▶ [WORK ITEM]:
Retype, without pictures, the line holding "text: 2 -> 5" and each line below it through the final line.

________________

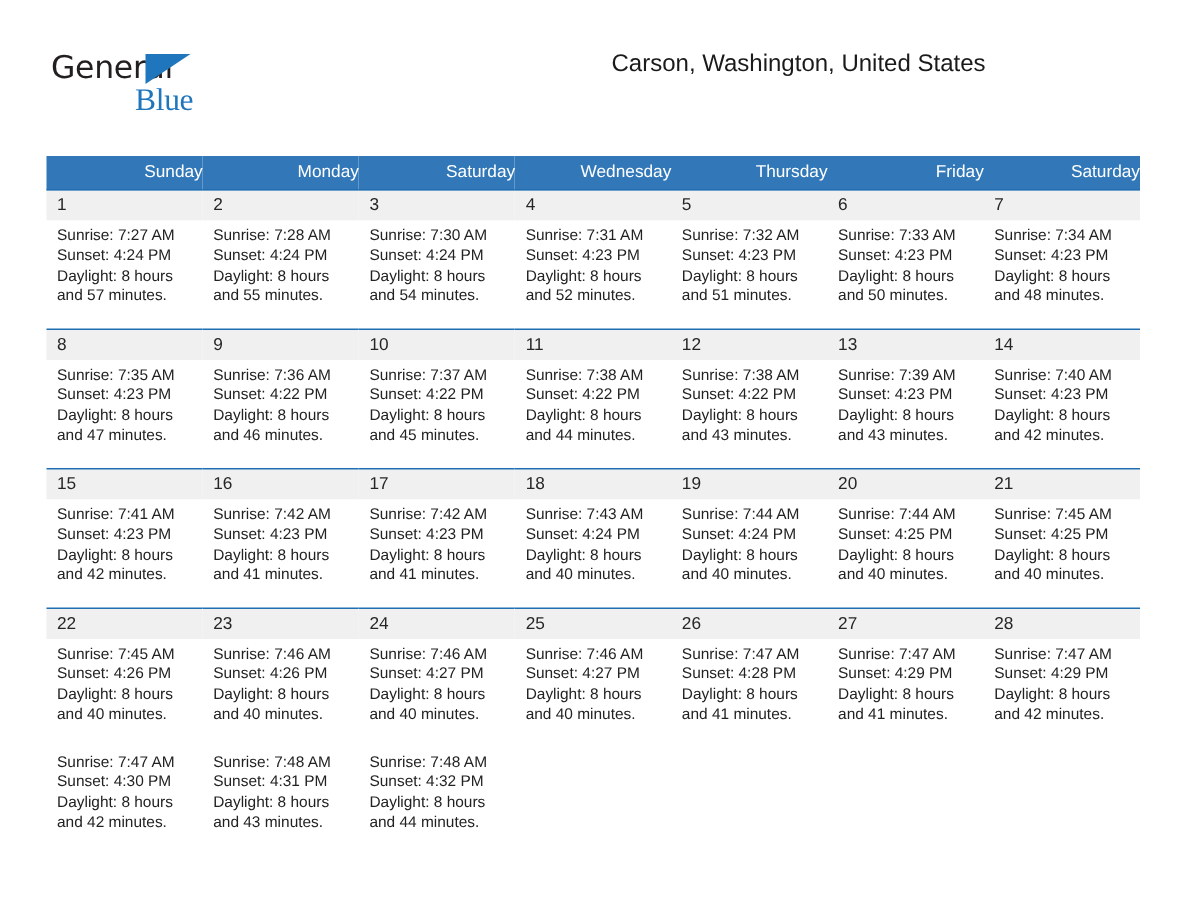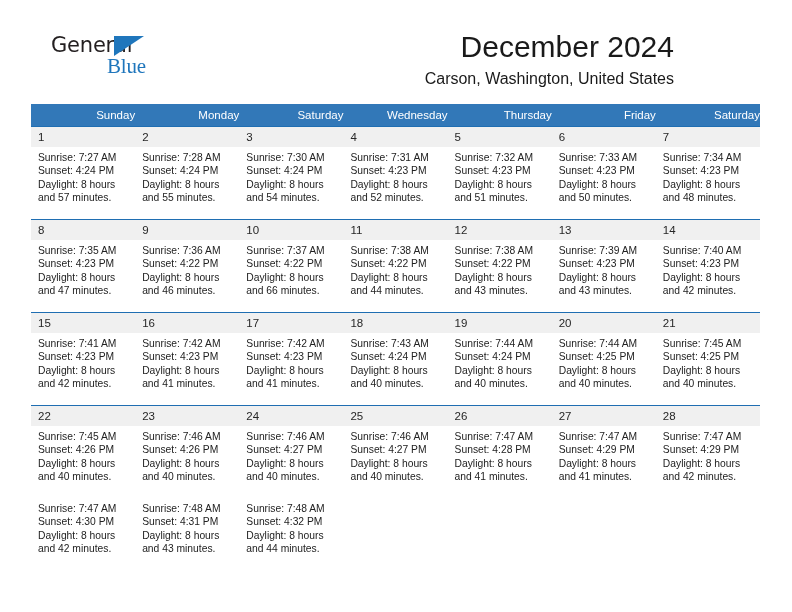"General" .top-bar { left: 17px -> 0 }
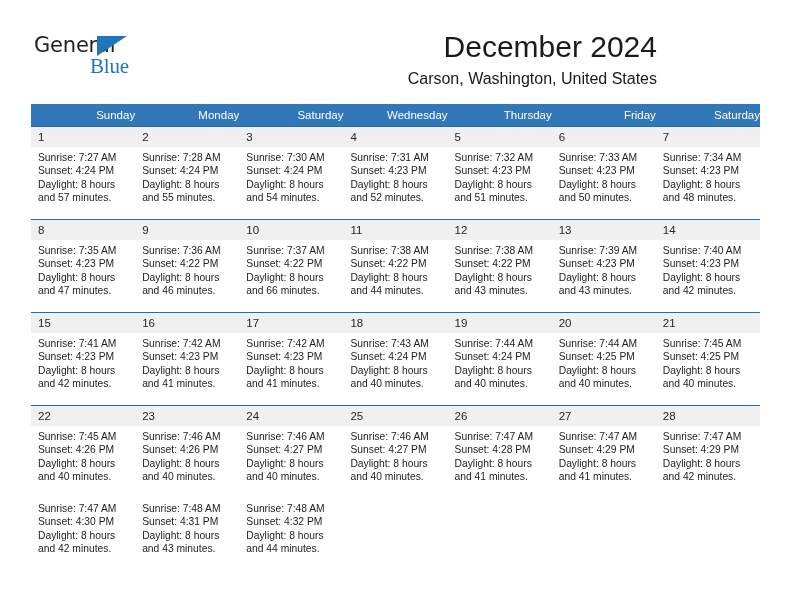"December 2024" div.cal-title { html: <div>December 2024</div> -> none }
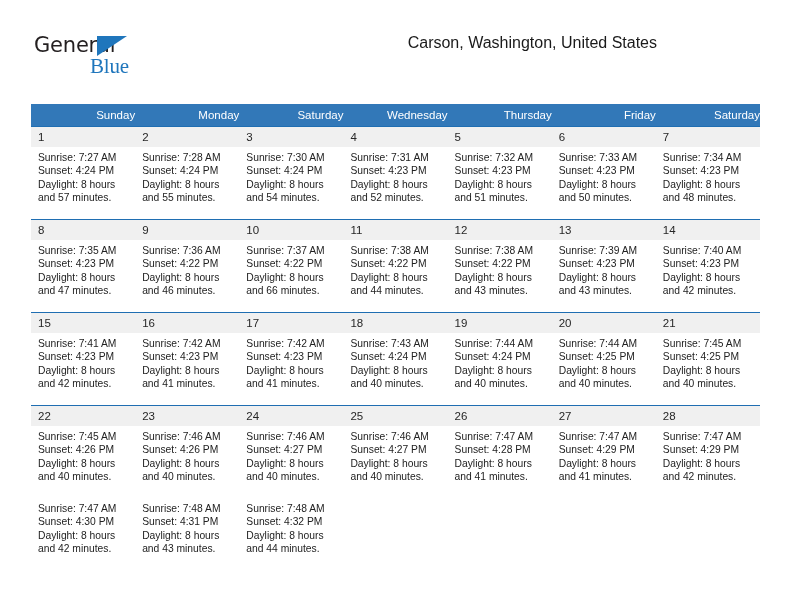"and 66 minutes." span.info-line { text: 66 -> 45 }
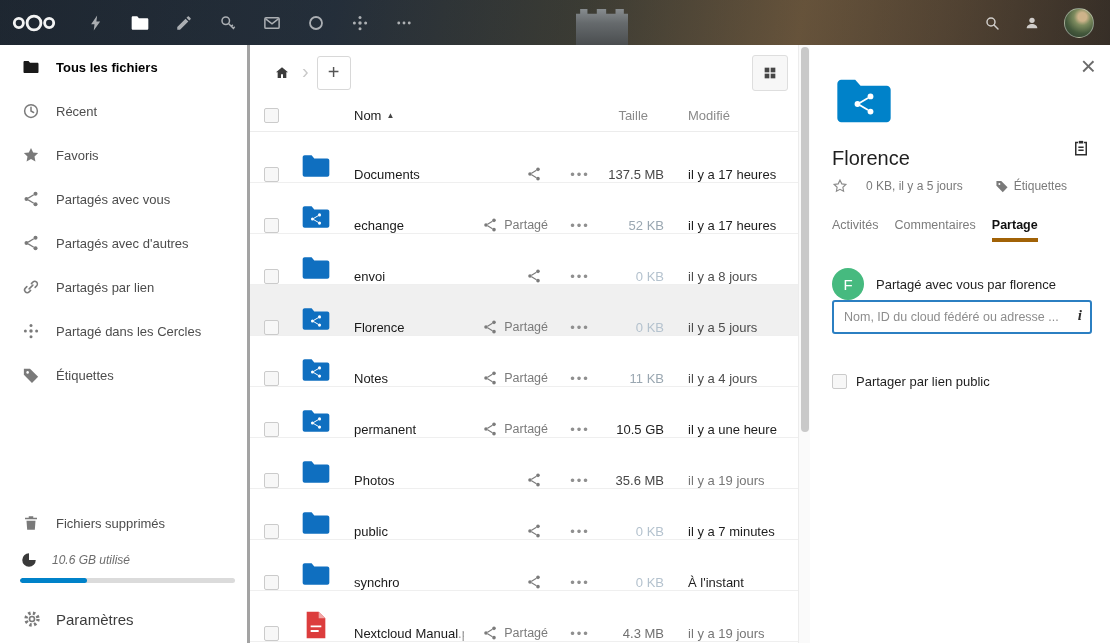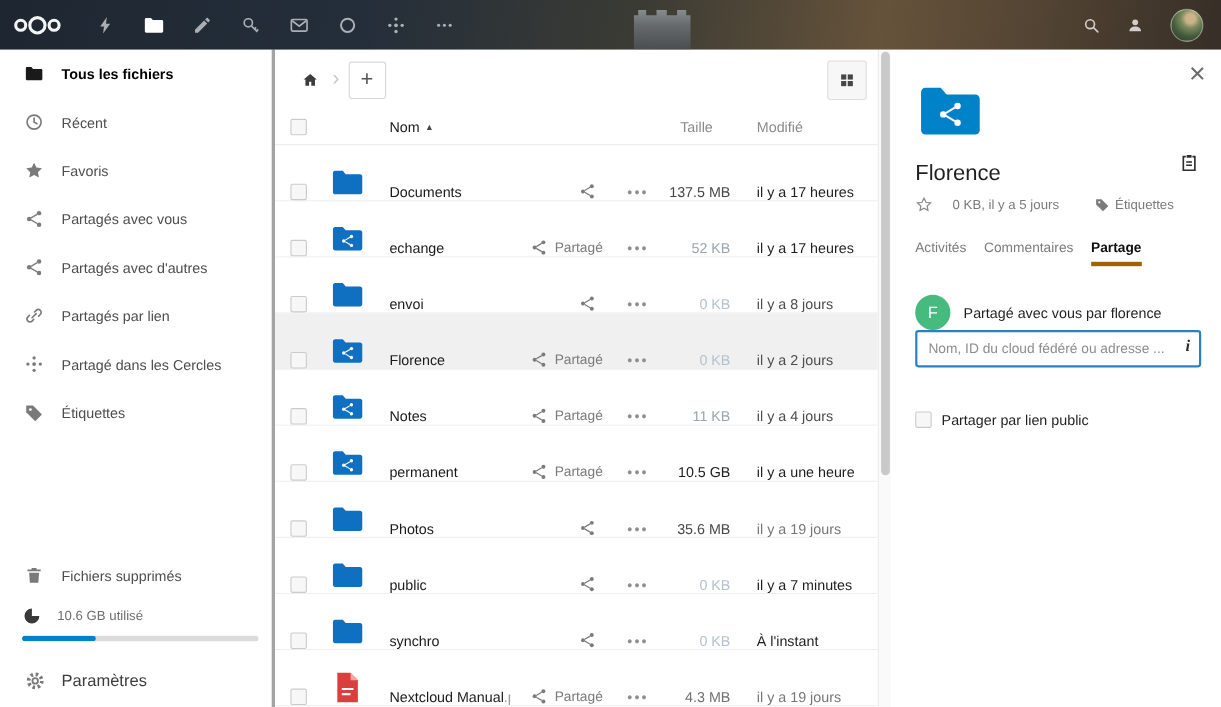"il y a 2 jours" span.cell-modified { text: 2 -> 5 }
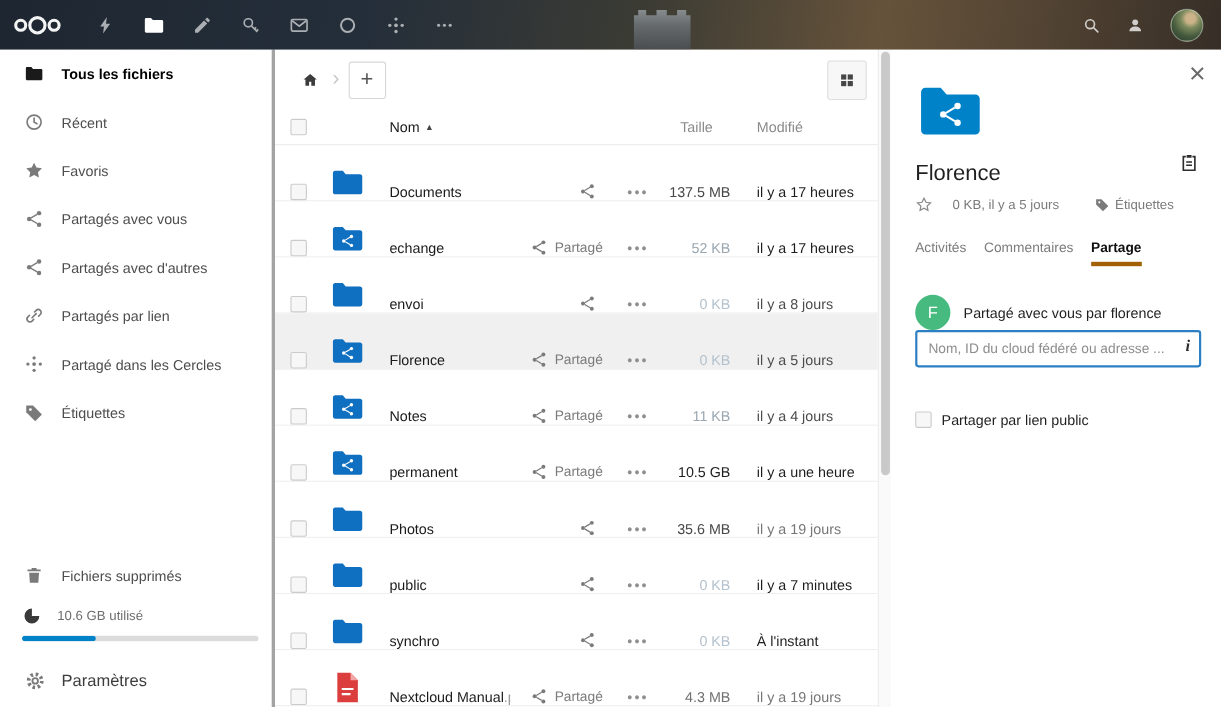"10.6 GB utilisé" .usage { font-style: none -> italic }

________________

▶ [TASK OUTPUT]:
"il y a 2 jours" span.cell-modified { text: 2 -> 5 }
"10.6 GB utilisé" .usage { font-style: none -> italic }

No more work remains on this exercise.